**Task item**
Each record below needs to be written out exactly as it appears.

**Data supplied**
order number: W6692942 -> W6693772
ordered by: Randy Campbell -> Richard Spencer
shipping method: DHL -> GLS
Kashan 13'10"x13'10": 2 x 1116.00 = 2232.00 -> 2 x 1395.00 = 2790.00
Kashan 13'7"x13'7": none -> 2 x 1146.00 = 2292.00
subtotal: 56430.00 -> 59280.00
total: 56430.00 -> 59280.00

**Solution to this exercise**
order number: W6692942 -> W6693772
ordered by: Randy Campbell -> Richard Spencer
shipping method: DHL -> GLS
Kashan 13'10"x13'10": 2 x 1116.00 = 2232.00 -> 2 x 1395.00 = 2790.00
Kashan 13'7"x13'7": none -> 2 x 1146.00 = 2292.00
subtotal: 56430.00 -> 59280.00
total: 56430.00 -> 59280.00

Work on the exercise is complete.